Current privacy context in France
The French data protection authority (CNIL) on 15 March 2023 announced its focus controls in 2023, including the management of patient records. Accordingly, CNIL and the Ministry of Health and Prevention raised their concerns about the various systems used in the health sector, such as the general policy on the security of health information systems (PGSSI-S), the shared medical record (DMP), the health professional card (CPS-eCPS), the “pro Santé connect” service, etc. CNIL stated that it will continue to audit the access to digitalised patient records (DPI) as initiated in 2022. Such audits will also examine all the measures put in place to ensure personal data security.

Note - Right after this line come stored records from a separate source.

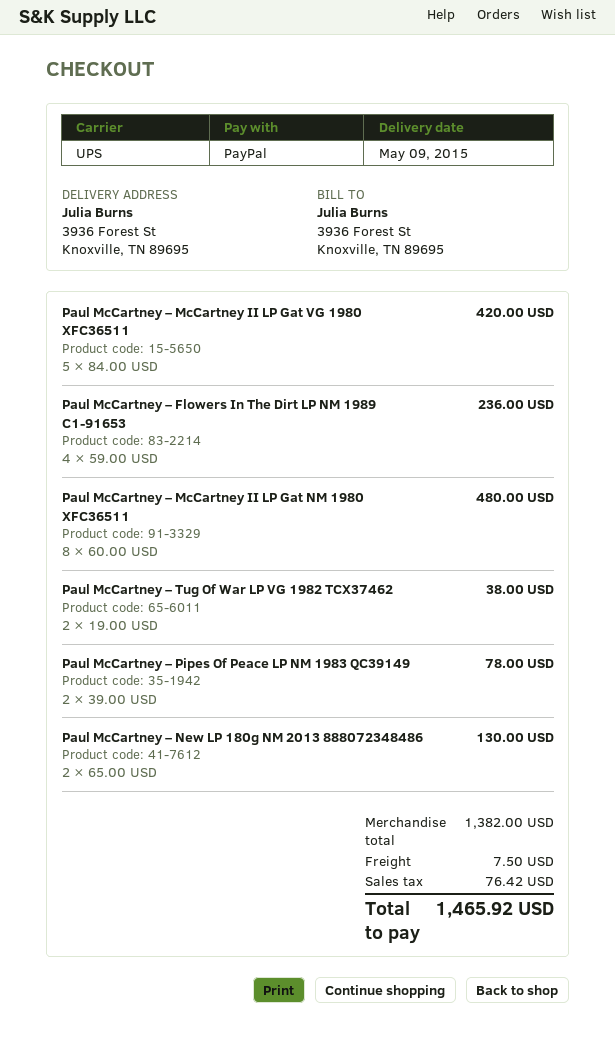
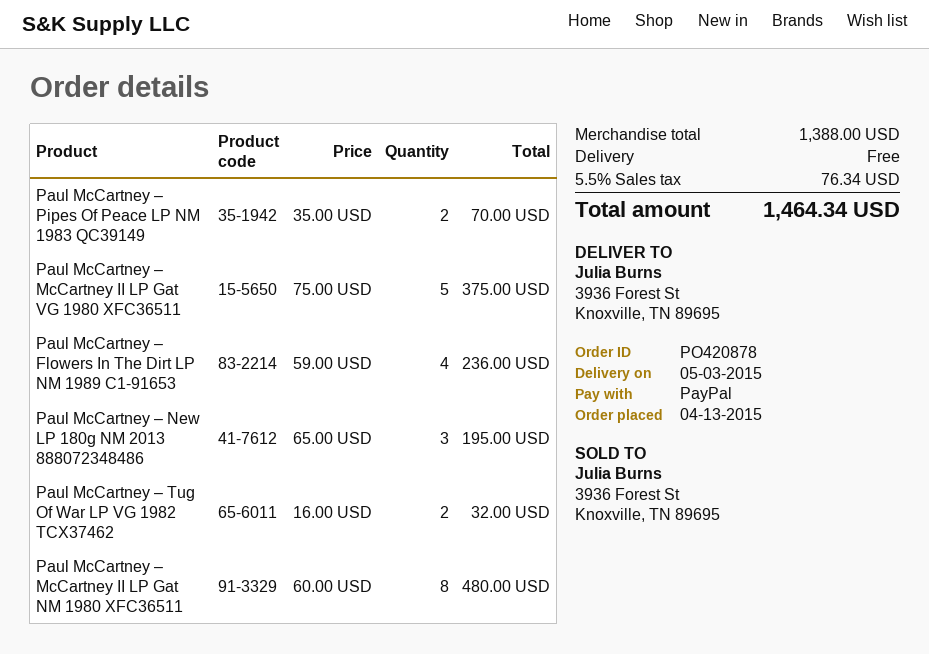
delivery date: 2015-05-09 -> 2015-05-03
Paul McCartney – McCartney II LP Gat VG 1980 XFC36511: 5 x 84.00 = 420.00 -> 5 x 75.00 = 375.00
Paul McCartney – Tug Of War LP VG 1982 TCX37462: 2 x 19.00 = 38.00 -> 2 x 16.00 = 32.00
Paul McCartney – Pipes Of Peace LP NM 1983 QC39149: 2 x 39.00 = 78.00 -> 2 x 35.00 = 70.00
Paul McCartney – New LP 180g NM 2013 888072348486: 2 x 65.00 = 130.00 -> 3 x 65.00 = 195.00
subtotal: 1382.00 -> 1388.00
shipping: 7.50 -> 0.00
tax: 76.42 -> 76.34
total: 1465.92 -> 1464.34

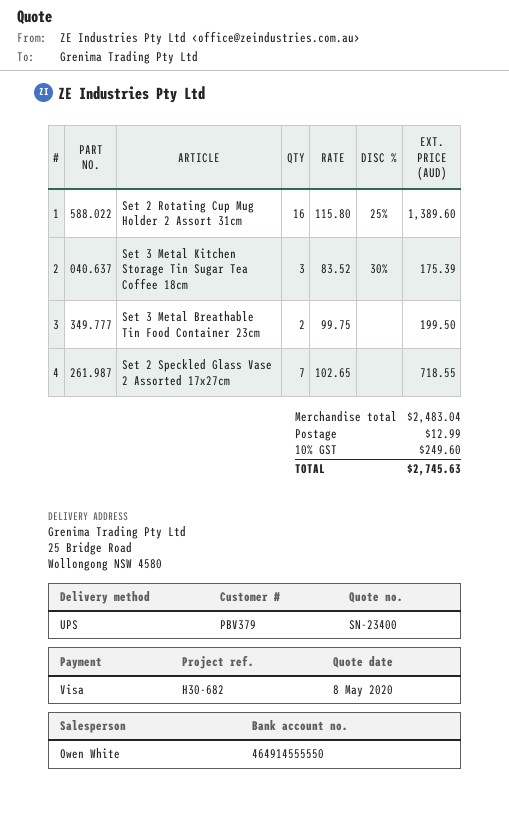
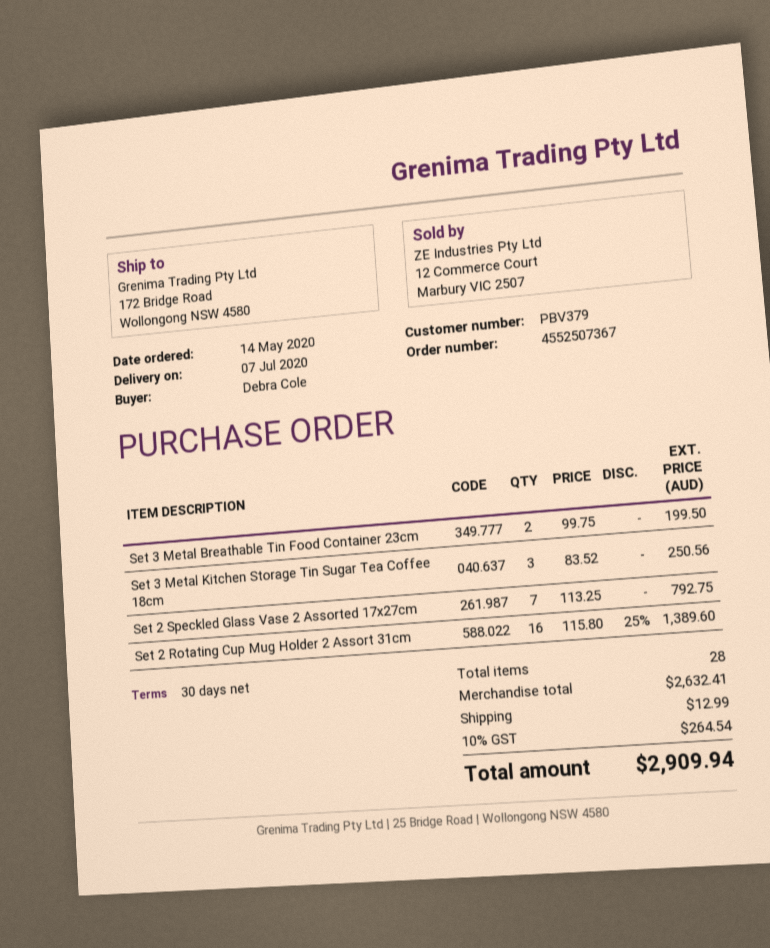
ship to: 25 Bridge Road, Wollongong NSW 4580 -> 172 Bridge Road, Wollongong NSW 4580
Set 3 Metal Kitchen Storage Tin Sugar Tea Coffee 18cm: 3 x 83.52 - 30% = 175.39 -> 3 x 83.52 = 250.56
Set 2 Speckled Glass Vase 2 Assorted 17x27cm: 7 x 102.65 = 718.55 -> 7 x 113.25 = 792.75
subtotal: 2483.04 -> 2632.41
tax: 10% = 249.60 -> 10% = 264.54
total: 2745.63 -> 2909.94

Legal obligations of medical research organisations
Within the control in 2022, the CNIL found the breaches of the data protection obligations of two medical research organisations, including the responsibility to conduct the impact assessment and to inform individuals. In principle, they must obtain the CNIL’s authorisation to conduct the medical research or comply with the methodologies of reference. There are currently 6 methodologies published by the CNIL. Accordingly, they would have to produce an analysis of impact, detailing the operations of personal data processing and forecasting related risks. The CNIL also addressed that the information given to the participants of their studies was not adequate. They failed to specify the nature of information collected, retention duration, DPO contact or possibility to file the complaint to the CNIL. Furthermore, they also wrongly affirmed the anonymisation of the patient’s personal data. It actually was just pseudonymisation.